STAND WITH BELARUS: PRIGIONIERI POLITICI DELLA SETTIMANA

Darya Chultsova, 24 anni, giornalista

La dispersione dei manifestanti da parte della polizia, avvenuta domenica 15 novembre nella “Piazza dei Cambiamenti”, è stata una delle più violente. Quel giorno, sono state arrestate tutte le persone che si trovavano al memoriale di Roman Bondarenko (l’attivista picchiato a morte dalla polizia). Le persone che sono riuscite a scappare e a nascondersi nei palazzi del quartiere, hanno passato la notte intera senza poter tornare a casa, a causa dei controlli della polizia. Quel giorno, sono state arrestate anche due giornaliste della testata indipendente “Belsat” che stavano cercando solo di fare il proprio lavoro. Una di queste è Darya, una ragazza che all’epoca dei fatti aveva 23 anni. Il 18 febbraio 2021 Darya è stata condannata a due anni di carcere per “organizzazione e preparazione di azioni che violano gravemente l’ordine pubblico” (art. 342 comma 1 del Codice Penale). L’avvocato delle giornaliste, Sergey Zikratsky, commenta così: “Questa condanna è assurda e infondata, come lo sono tutte le condanne e come lo è la persecuzione nei confronti dei cittadini che partecipavano alle manifestazioni pacifiche dal 9 agosto 2020 in poi. In questo caso specifico, l’assurdità della situazione sta nel fatto che le giornaliste stavano semplicemente descrivendo quello che stava succedendo per strada. Il giudice ha considerato come criminali alcuni passaggi di una diretta in cui si descrivevano i fatti in una maniera neutrale e oggettiva. Il diritto ad informare e di essere informati, il diritto dei cittadini a esprimere la propria opinione mediante la protesta pacifica sono gravemente calpestati. Presenteremo sicuramente ricorso e continueremo a difendere i nostri diritti finché sarà possibile”.

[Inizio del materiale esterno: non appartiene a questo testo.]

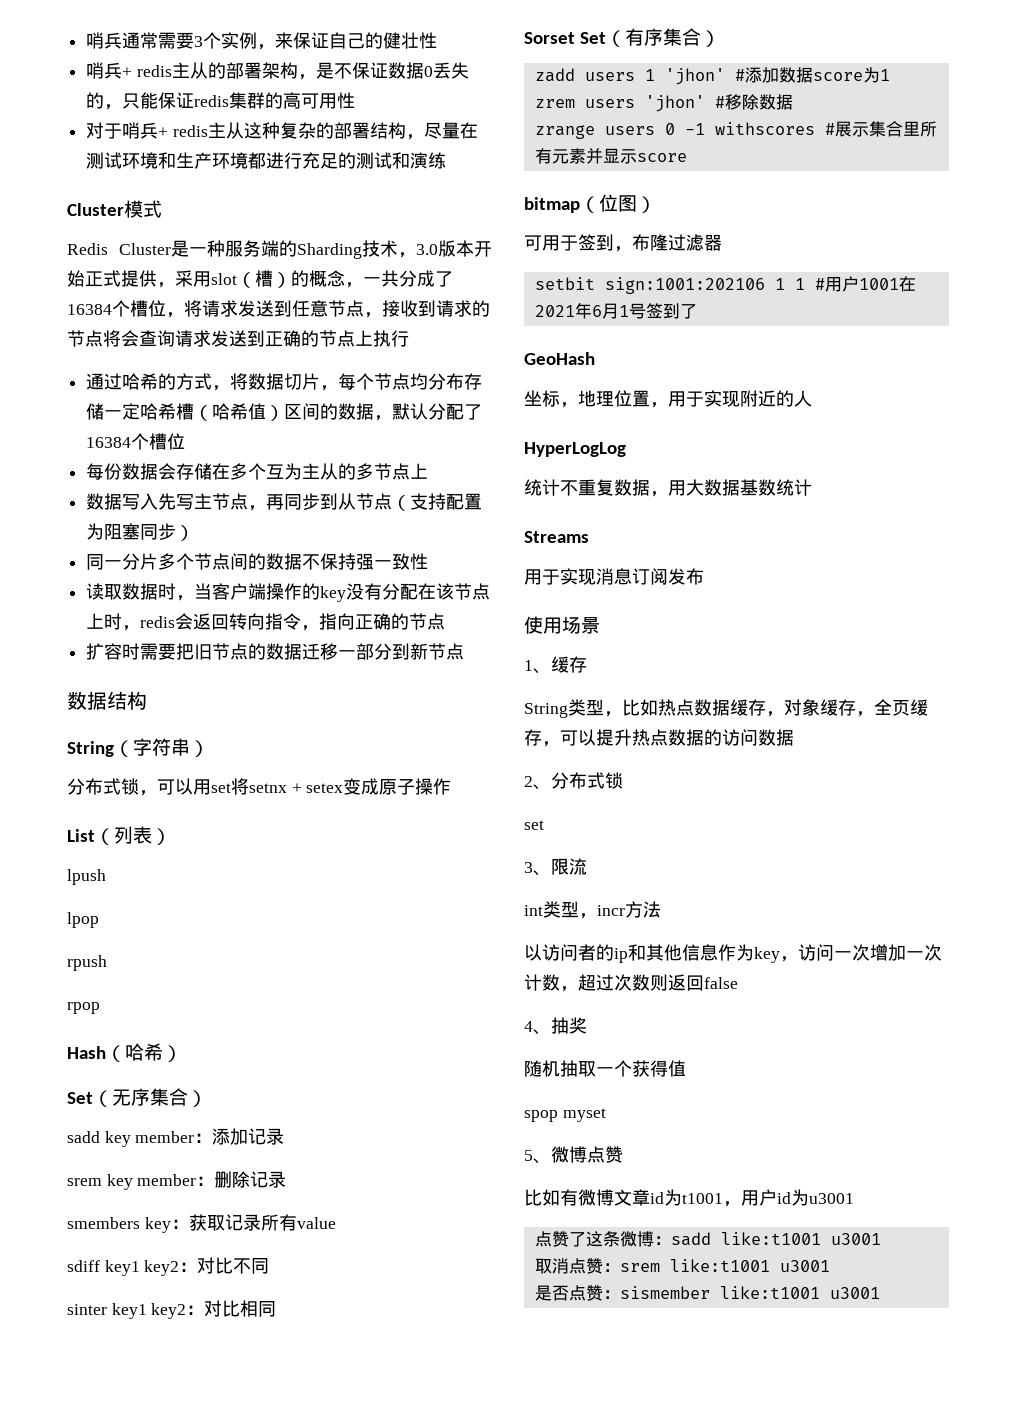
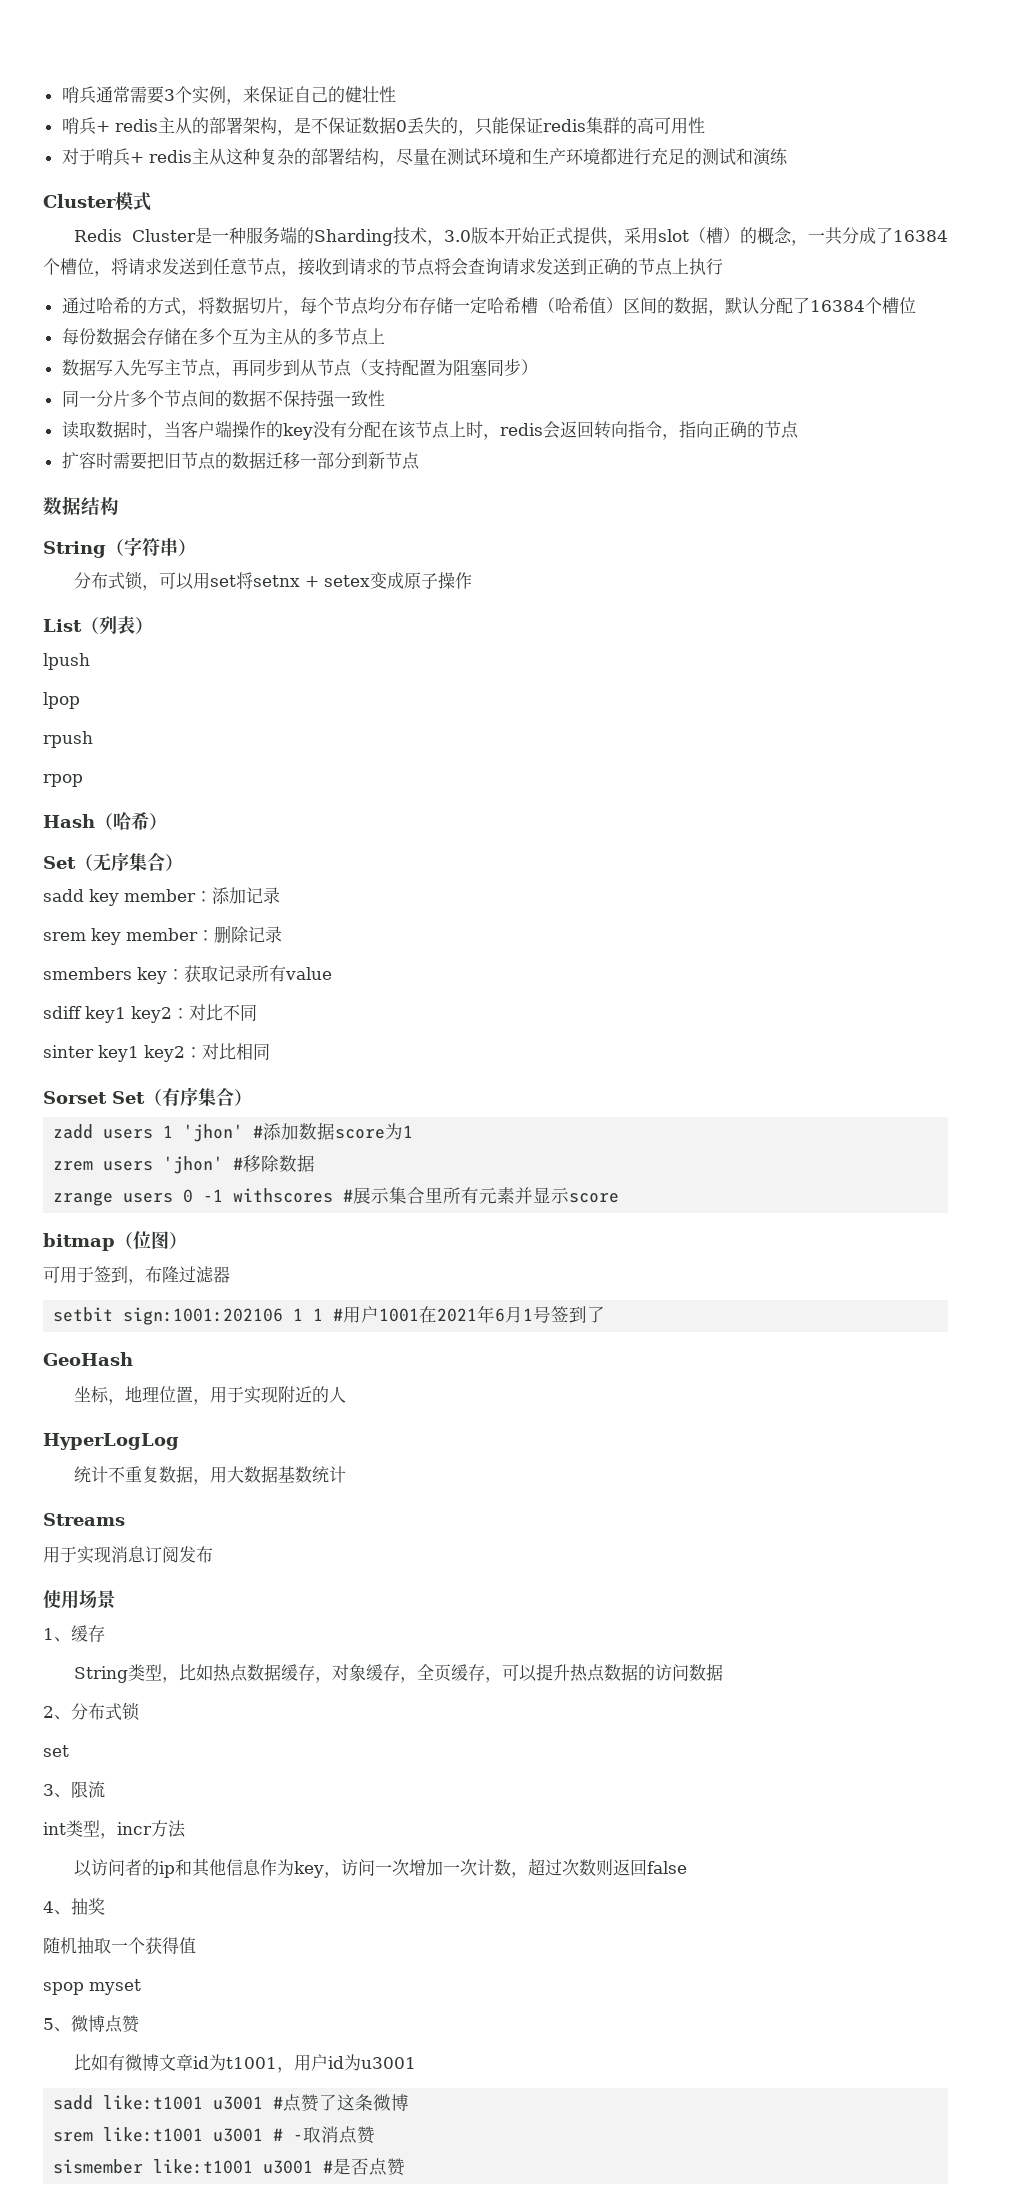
- 点赞了这条微博：sadd like:t1001 u3001
- 取消点赞：srem like:t1001 u3001
- 是否点赞：sismember like:t1001 u3001
+ sadd like:t1001 u3001 #点赞了这条微博
+ srem like:t1001 u3001 # -取消点赞
+ sismember like:t1001 u3001 #是否点赞

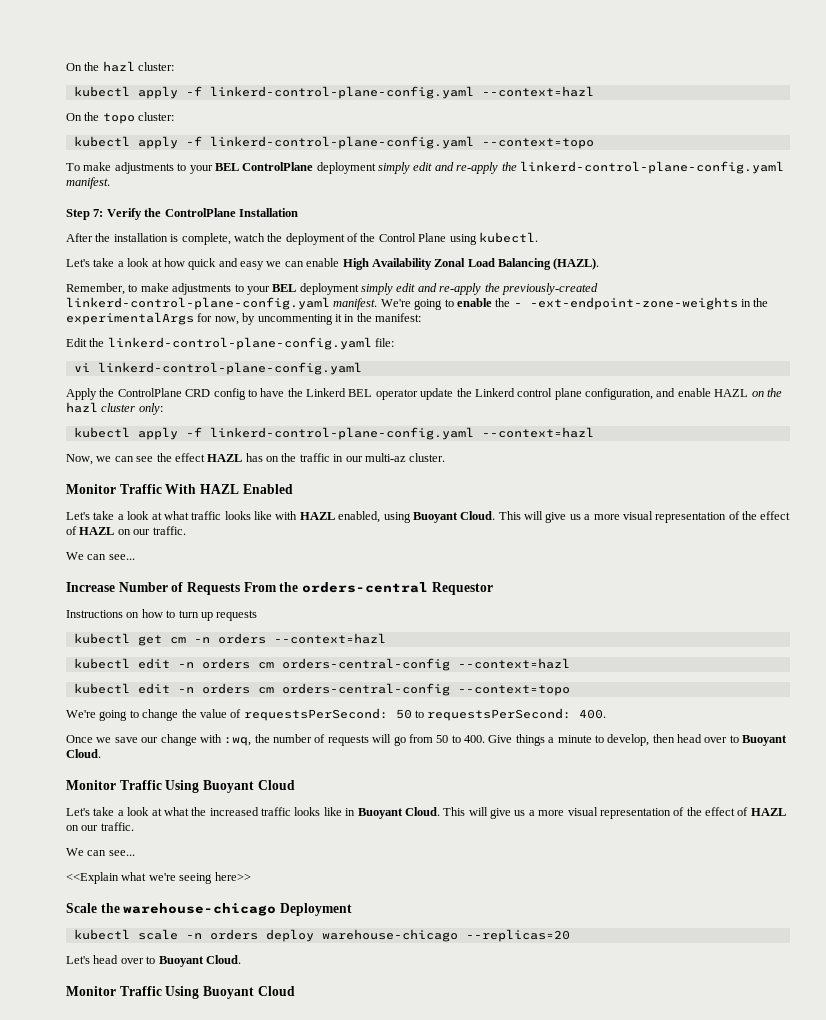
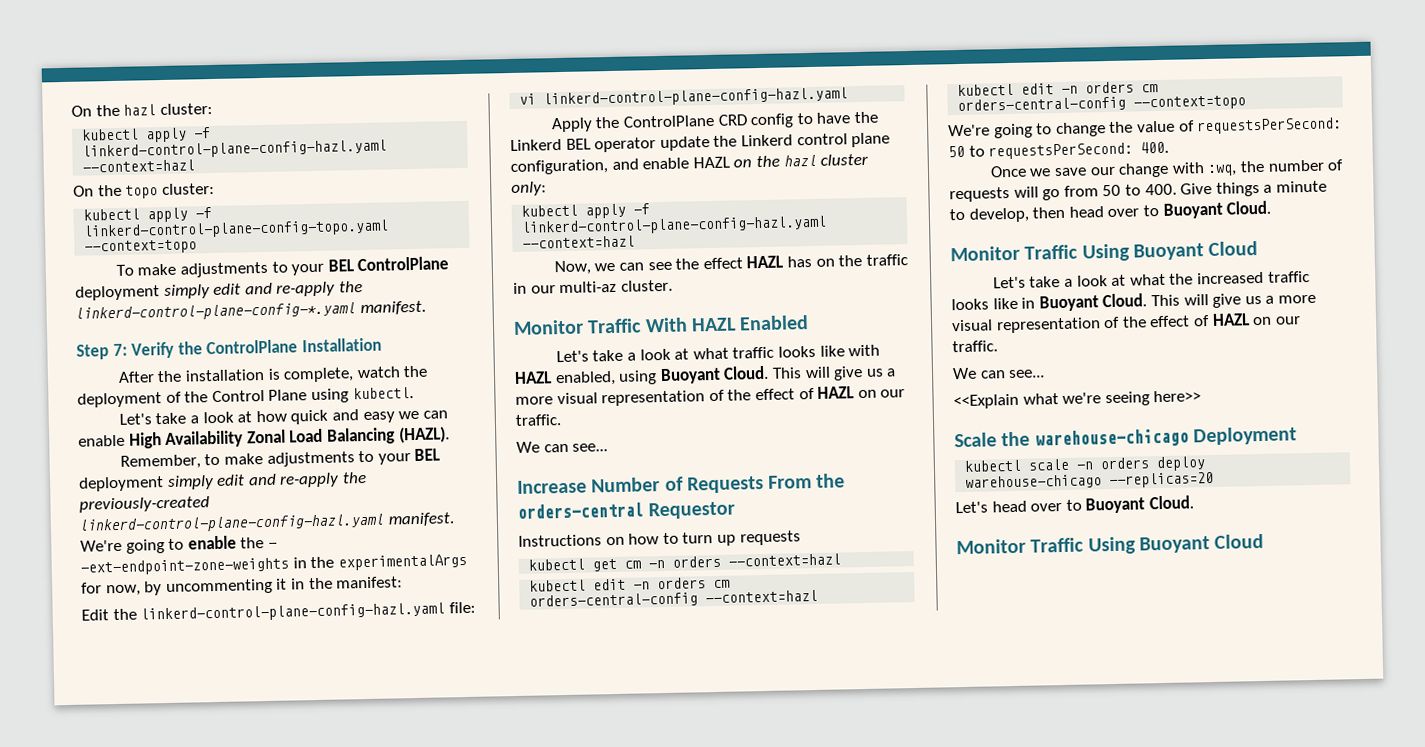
  On the hazl cluster:
- kubectl apply -f linkerd-control-plane-config.yaml --context=hazl
+ kubectl apply -f linkerd-control-plane-config-hazl.yaml --context=hazl
- kubectl apply -f linkerd-control-plane-config.yaml --context=topo
+ kubectl apply -f linkerd-control-plane-config-topo.yaml --context=topo
- To make adjustments to your BEL ControlPlane deployment simply edit and re-apply the linkerd-control-plane-config.yaml manifest.
+ To make adjustments to your BEL ControlPlane deployment simply edit and re-apply the linkerd-control-plane-config-*.yaml manifest.
- Remember, to make adjustments to your BEL deployment simply edit and re-apply the previously-created linkerd-control-plane-config.yaml manifest.
+ Remember, to make adjustments to your BEL deployment simply edit and re-apply the previously-created linkerd-control-plane-config-hazl.yaml manifest.
- Edit the linkerd-control-plane-config.yaml file:
+ Edit the linkerd-control-plane-config-hazl.yaml file:
- vi linkerd-control-plane-config.yaml
+ vi linkerd-control-plane-config-hazl.yaml
  Apply the ControlPlane CRD config to have the Linkerd BEL operator update the Linkerd control plane configuration, and enable HAZL on the hazl cluster only:
- kubectl apply -f linkerd-control-plane-config.yaml --context=hazl
+ kubectl apply -f linkerd-control-plane-config-hazl.yaml --context=hazl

Yauhen Dzmitryey, 27 anni, ex vigile del fuoco

Yauhen è stato arrestato il 4 ottobre 2020, dopo la “Marcia per la liberazione dei prigionieri politici”, vicino a casa sua, a Minsk. Presumibilmente, lo stavano pedinando dopo la manifestazione. È stato accusato ai sensi dell’art. 342 del Codice Penale di organizzazione o partecipazione ad eventi di gruppo che violano gravemente l’ordine pubblico. Yauhen è sposato da sette anni e da cinque anni lavorava come vigile del fuoco, rischiando la vita per mettersi al servizio di chi ne aveva bisogno. Proprio per questa sua vocazione, non poteva non partecipare alle manifestazioni pacifiche della domenica, come tutte le altre persone non indifferenti alla sorte della Bielorussia. Tuttavia, solo per aver espresso la propria posizione politica è stato condannato a due anni di carcere.